## Your task
Once you find the line containing "one_cell, 2021-10-01: none -> 53" in the data below, copy it and each following line exactly, up to and including the line containing "under_twenty_cells, 2021-10-01: none -> 73", and nothing else.

## Extracted material
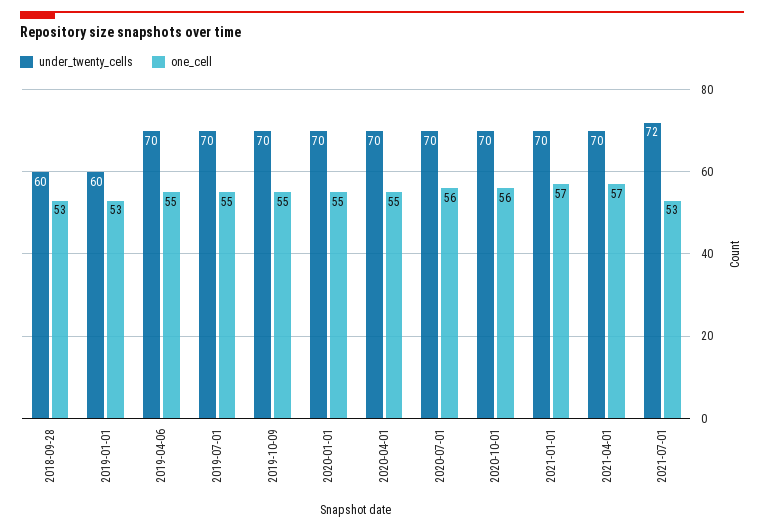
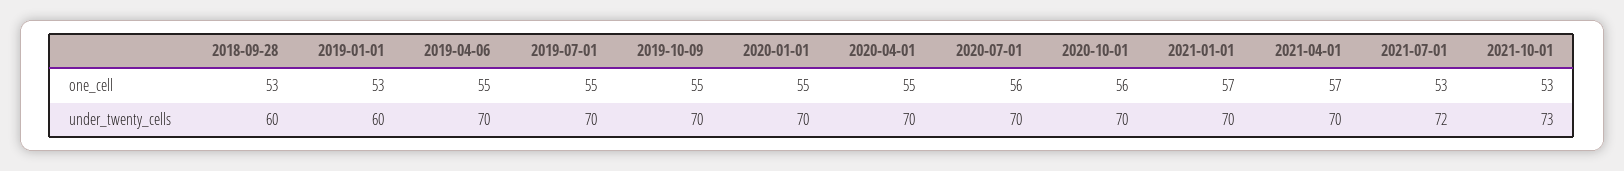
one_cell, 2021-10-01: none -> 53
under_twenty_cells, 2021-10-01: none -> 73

* * *

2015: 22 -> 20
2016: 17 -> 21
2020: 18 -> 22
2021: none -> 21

## Answer for this exercise
one_cell, 2021-10-01: none -> 53
under_twenty_cells, 2021-10-01: none -> 73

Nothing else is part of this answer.